======== Records for the exercise

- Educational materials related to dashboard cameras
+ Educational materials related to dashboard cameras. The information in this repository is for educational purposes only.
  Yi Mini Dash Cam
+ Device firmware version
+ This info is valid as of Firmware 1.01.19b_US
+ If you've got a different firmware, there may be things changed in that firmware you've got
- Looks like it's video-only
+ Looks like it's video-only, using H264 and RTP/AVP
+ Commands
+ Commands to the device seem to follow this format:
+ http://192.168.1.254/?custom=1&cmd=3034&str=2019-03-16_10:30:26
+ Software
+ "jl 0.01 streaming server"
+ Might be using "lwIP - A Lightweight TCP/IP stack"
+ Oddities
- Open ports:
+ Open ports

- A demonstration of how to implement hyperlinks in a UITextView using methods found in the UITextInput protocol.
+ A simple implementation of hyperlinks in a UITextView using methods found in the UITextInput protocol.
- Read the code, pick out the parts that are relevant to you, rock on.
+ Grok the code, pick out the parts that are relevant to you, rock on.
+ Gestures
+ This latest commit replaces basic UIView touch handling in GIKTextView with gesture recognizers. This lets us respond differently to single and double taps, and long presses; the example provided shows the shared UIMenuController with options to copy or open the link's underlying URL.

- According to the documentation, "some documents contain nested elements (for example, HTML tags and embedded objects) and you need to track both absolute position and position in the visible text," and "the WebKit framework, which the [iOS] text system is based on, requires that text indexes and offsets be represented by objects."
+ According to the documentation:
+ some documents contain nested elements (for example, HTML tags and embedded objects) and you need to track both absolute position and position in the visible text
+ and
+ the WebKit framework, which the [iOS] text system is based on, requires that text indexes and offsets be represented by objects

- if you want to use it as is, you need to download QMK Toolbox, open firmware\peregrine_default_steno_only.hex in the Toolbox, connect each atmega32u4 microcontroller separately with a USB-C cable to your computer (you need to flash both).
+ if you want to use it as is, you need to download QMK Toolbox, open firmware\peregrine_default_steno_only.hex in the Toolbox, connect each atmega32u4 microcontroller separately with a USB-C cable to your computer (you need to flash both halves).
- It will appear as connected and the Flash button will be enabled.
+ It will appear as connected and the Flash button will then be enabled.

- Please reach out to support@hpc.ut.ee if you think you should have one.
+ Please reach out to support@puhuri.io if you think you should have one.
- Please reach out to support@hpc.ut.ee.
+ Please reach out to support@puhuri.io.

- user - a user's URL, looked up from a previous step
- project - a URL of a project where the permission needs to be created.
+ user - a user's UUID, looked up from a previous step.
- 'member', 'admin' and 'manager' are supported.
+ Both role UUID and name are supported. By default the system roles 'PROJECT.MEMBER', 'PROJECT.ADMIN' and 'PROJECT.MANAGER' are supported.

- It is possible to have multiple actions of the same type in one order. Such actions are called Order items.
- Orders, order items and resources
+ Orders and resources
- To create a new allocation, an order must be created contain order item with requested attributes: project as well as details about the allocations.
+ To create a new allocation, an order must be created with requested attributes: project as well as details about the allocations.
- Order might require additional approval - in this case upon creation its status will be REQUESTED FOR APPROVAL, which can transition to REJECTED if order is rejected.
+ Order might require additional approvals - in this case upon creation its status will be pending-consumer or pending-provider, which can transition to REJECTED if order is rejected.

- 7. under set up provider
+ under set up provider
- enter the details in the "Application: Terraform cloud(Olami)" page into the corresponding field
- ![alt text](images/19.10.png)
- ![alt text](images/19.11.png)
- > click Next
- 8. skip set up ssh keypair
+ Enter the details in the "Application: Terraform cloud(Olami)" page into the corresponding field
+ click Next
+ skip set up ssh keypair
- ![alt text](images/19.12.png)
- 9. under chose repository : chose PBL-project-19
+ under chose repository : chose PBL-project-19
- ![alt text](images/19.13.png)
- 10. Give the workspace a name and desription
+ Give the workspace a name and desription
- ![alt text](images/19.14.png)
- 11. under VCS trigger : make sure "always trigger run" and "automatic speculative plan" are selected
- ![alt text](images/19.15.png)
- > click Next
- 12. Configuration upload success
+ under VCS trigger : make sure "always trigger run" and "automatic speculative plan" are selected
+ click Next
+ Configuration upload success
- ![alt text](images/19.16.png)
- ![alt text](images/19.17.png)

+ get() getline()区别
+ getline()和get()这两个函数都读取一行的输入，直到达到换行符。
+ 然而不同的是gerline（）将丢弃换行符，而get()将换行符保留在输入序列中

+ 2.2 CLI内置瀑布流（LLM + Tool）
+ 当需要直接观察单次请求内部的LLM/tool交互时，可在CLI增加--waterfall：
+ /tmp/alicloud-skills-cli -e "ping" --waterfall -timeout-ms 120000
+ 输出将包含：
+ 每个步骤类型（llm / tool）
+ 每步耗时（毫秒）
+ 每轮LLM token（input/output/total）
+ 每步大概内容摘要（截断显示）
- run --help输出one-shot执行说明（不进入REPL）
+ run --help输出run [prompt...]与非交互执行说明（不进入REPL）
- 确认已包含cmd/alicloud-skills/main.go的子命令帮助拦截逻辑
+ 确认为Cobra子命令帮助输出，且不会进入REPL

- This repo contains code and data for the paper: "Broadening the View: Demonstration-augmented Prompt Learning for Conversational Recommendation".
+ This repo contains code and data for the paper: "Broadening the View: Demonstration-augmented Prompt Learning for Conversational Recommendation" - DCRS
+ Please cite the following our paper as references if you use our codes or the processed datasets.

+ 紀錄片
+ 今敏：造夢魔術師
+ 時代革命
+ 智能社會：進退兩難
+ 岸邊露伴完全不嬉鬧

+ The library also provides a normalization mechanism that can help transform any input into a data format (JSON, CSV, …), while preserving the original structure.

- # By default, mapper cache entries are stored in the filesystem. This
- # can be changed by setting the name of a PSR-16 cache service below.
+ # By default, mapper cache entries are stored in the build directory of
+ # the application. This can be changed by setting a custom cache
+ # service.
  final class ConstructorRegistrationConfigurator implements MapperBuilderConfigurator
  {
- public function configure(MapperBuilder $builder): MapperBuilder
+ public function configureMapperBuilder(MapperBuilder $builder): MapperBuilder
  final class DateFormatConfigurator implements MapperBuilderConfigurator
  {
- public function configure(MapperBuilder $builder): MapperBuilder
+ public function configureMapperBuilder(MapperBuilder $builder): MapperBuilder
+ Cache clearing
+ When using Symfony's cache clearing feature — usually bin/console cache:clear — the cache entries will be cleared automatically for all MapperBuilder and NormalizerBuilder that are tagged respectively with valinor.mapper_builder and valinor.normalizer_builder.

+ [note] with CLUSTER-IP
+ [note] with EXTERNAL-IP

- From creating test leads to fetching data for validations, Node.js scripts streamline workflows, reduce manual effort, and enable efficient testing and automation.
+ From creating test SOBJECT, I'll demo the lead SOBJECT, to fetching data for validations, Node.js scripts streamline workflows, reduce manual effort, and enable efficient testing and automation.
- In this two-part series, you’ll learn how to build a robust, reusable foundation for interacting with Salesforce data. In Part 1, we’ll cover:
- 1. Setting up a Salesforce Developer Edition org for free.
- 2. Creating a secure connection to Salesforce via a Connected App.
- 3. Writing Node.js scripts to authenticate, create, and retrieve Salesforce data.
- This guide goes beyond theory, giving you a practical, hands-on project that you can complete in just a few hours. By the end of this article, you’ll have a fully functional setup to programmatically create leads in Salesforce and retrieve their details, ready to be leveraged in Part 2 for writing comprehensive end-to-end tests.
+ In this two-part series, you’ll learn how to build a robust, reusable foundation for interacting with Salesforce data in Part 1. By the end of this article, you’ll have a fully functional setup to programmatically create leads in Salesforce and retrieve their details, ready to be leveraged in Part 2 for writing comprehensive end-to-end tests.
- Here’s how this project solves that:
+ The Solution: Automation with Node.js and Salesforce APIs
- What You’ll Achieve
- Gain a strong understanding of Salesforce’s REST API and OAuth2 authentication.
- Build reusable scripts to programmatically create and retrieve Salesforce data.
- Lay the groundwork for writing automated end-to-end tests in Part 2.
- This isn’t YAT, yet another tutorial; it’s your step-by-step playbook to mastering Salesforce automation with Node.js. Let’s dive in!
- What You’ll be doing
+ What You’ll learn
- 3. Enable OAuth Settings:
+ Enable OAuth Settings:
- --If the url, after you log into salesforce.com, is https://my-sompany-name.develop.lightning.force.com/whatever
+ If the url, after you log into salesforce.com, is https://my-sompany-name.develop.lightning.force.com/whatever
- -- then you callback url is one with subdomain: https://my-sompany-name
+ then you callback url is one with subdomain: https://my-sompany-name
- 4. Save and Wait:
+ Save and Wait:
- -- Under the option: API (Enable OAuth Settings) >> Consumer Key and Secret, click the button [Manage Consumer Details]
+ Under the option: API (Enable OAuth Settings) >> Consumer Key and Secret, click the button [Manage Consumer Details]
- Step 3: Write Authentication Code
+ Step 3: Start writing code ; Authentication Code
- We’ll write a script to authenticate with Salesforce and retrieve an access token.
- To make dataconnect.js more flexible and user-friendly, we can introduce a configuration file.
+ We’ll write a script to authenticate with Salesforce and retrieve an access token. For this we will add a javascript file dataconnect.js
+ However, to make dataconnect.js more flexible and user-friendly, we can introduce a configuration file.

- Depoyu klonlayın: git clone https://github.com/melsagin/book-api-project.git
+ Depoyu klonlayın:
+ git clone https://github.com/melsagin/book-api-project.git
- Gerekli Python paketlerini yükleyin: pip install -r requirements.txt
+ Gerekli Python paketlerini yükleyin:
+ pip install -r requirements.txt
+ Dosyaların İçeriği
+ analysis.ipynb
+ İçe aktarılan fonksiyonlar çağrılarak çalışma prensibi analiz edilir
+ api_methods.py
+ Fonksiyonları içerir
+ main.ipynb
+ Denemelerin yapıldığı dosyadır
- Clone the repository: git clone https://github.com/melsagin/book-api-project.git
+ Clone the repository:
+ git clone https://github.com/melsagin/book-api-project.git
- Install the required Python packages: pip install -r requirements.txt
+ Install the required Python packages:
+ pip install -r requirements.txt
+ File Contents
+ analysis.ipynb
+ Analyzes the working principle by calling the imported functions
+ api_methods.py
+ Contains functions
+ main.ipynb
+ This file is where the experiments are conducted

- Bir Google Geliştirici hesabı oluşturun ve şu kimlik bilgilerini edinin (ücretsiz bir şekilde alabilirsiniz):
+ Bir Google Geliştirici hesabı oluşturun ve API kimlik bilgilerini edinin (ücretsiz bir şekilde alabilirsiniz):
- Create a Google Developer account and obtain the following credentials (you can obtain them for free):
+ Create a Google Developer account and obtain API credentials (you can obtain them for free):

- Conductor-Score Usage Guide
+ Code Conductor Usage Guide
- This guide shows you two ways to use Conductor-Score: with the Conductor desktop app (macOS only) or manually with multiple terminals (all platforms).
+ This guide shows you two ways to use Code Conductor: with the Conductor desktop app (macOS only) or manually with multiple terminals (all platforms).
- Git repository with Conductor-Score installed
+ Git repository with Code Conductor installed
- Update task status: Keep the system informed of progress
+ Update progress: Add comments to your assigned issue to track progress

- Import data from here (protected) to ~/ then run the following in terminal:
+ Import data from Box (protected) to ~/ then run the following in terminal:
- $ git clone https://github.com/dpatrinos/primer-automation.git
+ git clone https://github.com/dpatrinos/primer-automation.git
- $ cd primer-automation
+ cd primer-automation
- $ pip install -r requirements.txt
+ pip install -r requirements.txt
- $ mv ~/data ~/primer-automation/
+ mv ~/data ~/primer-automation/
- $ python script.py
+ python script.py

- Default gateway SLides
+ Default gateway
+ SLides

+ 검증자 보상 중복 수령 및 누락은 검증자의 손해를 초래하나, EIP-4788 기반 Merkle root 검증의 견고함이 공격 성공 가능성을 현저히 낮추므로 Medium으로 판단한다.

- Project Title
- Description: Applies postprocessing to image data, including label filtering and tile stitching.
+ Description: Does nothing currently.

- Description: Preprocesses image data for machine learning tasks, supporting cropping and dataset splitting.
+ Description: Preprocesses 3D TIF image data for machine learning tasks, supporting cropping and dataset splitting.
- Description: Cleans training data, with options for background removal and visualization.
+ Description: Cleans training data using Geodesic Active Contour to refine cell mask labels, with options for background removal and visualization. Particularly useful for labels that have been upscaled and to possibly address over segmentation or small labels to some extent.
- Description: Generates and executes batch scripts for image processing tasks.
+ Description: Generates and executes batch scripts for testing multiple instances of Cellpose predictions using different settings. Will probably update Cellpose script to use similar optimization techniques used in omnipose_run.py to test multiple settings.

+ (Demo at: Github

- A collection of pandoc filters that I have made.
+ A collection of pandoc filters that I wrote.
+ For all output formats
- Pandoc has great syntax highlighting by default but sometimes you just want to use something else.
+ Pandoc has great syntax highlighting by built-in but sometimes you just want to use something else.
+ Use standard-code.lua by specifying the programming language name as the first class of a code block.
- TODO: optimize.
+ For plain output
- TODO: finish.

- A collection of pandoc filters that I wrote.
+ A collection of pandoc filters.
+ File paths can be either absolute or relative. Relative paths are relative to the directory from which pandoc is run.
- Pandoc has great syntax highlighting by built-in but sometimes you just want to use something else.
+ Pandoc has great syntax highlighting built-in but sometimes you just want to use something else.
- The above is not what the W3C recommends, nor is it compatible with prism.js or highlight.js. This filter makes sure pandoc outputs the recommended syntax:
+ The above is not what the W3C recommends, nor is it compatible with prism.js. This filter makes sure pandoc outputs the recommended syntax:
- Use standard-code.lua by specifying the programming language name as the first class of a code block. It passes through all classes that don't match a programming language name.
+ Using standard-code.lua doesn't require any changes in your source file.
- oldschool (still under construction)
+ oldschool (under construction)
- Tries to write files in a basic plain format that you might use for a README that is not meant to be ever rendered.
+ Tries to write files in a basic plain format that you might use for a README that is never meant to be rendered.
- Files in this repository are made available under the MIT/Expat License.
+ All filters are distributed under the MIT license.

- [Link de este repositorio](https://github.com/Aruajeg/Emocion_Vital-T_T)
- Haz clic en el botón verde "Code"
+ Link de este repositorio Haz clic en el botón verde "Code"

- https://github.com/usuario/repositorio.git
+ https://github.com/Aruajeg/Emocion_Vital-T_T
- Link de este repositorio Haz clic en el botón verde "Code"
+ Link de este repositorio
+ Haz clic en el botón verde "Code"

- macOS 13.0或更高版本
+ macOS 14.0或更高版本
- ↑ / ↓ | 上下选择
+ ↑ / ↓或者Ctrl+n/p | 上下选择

================

Exercise brief
Lines with "elements" in them are what the answer must contain; copy each from the records above.

Solution
- According to the documentation, "some documents contain nested elements (for example, HTML tags and embedded objects) and you need to track both absolute position and position in the visible text," and "the WebKit framework, which the [iOS] text system is based on, requires that text indexes and offsets be represented by objects."
+ some documents contain nested elements (for example, HTML tags and embedded objects) and you need to track both absolute position and position in the visible text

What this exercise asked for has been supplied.